EXERCISE PROMPT
Go through the records below and copy out every line holding "height".

RECORDED DATA

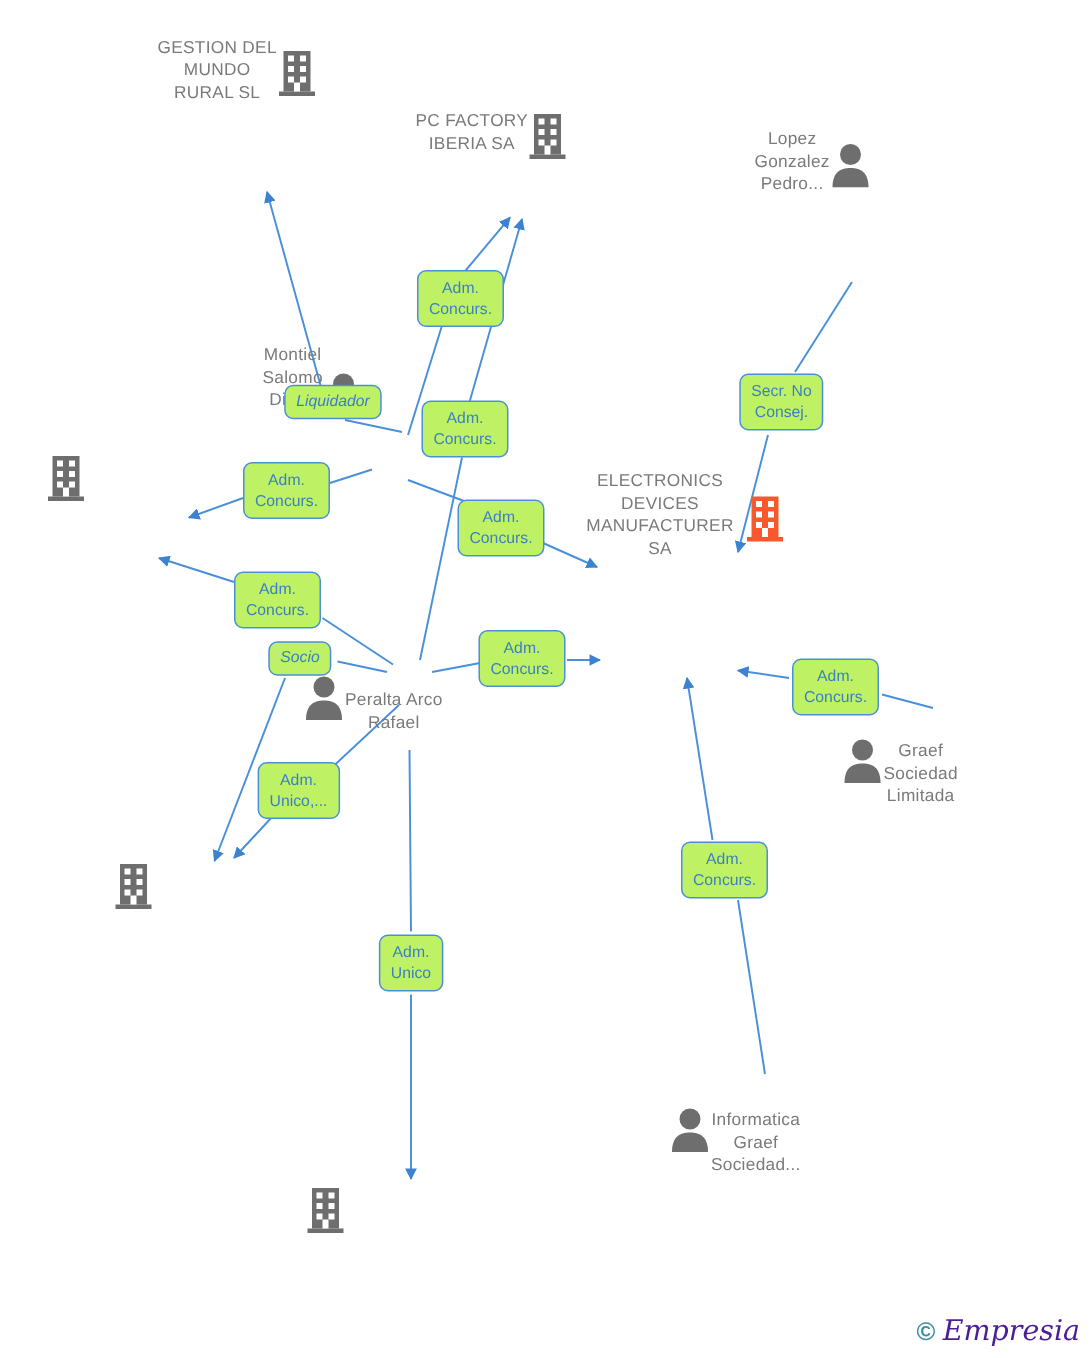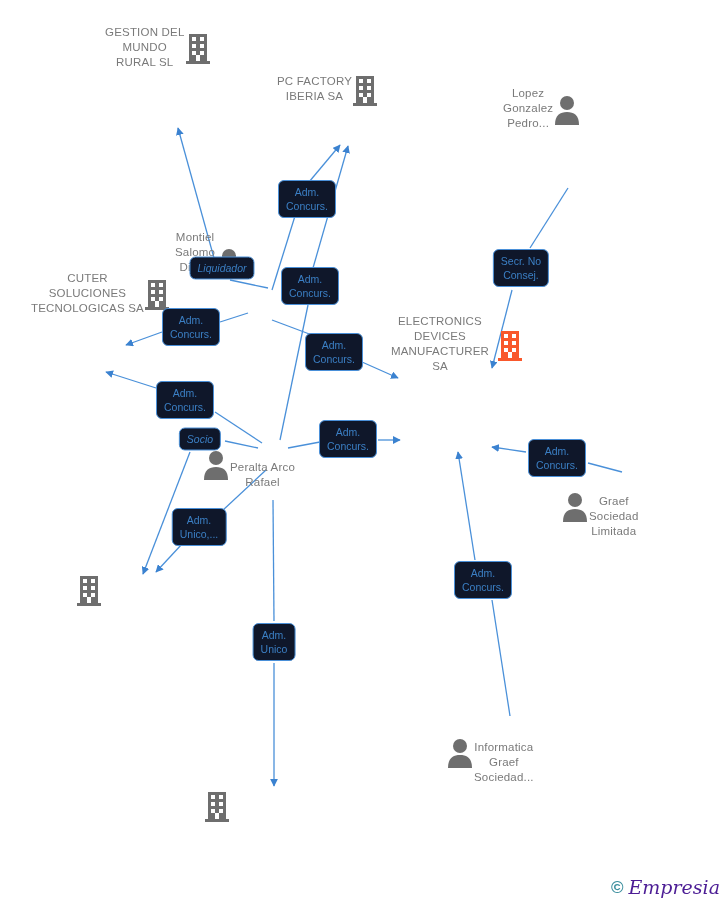--- a/index.html
+++ b/index.html
@@ -42,21 +42,21 @@
   }
   .node.label-above .node-label { order: 0; margin-bottom: 3px; }
   .node.label-above .node-icon  { order: 1; }
   .node.label-below .node-icon  { order: 0; }
   .node.label-below .node-label { order: 1; margin-top: 20px; }
 
   .badge {
     position: absolute;
     border: 1.4px solid #4a90d9;
     border-radius: 6px;
-    background: #0f172a;
+    background: #bef264;
     color: #3b7fc4;
     font-size: 10.5px;
     line-height: 14px;
     text-align: center;
     padding: 4px 7px;
     white-space: pre-line;
     box-sizing: border-box;
     transform: translate(-50%, -50%);
   }
   .badge.one-line { line-height: 13px; font-style: italic; }
@@ -181,23 +181,20 @@
           <rect x="4" y="1" width="18" height="27" fill="#6e6e6e"></rect>
           <rect x="1" y="28" width="24" height="3" fill="#6e6e6e"></rect>
           <rect x="7" y="4" width="4" height="4" fill="#fff"></rect>
           <rect x="15" y="4" width="4" height="4" fill="#fff"></rect>
           <rect x="7" y="11" width="4" height="4" fill="#fff"></rect>
           <rect x="15" y="11" width="4" height="4" fill="#fff"></rect>
           <rect x="7" y="18" width="4" height="4" fill="#fff"></rect>
           <rect x="15" y="18" width="4" height="4" fill="#fff"></rect>
           <rect x="11" y="22" width="4" height="6" fill="#fff"></rect>
         </svg></div>
-      <div class="node-label">CUTER
-SOLUCIONES
-TECNOLOGICAS SA</div>
     </div>
     <div class="node label-above" style="left: 245px; transform: translateY(-100%); padding-bottom: 0px; margin-top: 0px; bottom: 579px; align-items: flex-end;">
       <div class="node-icon"><svg width="28" height="30" viewBox="0 0 28 30" xmlns="http://www.w3.org/2000/svg">
           <circle cx="14" cy="8" r="7" fill="#6e6e6e"></circle>
           <path d="M 2 30 C 2 20 7 17 14 17 C 21 17 26 20 26 30 Z" fill="#6e6e6e"></path>
         </svg></div>
       <div class="node-label">Montiel
 Salomo
 Diego</div>
     </div>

ANSWER TO THIS TASK
     line-height: 14px;
   .badge.one-line { line-height: 13px; font-style: italic; }
           <rect x="4" y="1" width="18" height="27" fill="#6e6e6e"></rect>
           <rect x="1" y="28" width="24" height="3" fill="#6e6e6e"></rect>
           <rect x="7" y="4" width="4" height="4" fill="#fff"></rect>
           <rect x="15" y="4" width="4" height="4" fill="#fff"></rect>
           <rect x="7" y="11" width="4" height="4" fill="#fff"></rect>
           <rect x="15" y="11" width="4" height="4" fill="#fff"></rect>
           <rect x="7" y="18" width="4" height="4" fill="#fff"></rect>
           <rect x="15" y="18" width="4" height="4" fill="#fff"></rect>
           <rect x="11" y="22" width="4" height="6" fill="#fff"></rect>
       <div class="node-icon"><svg width="28" height="30" viewBox="0 0 28 30" xmlns="http://www.w3.org/2000/svg">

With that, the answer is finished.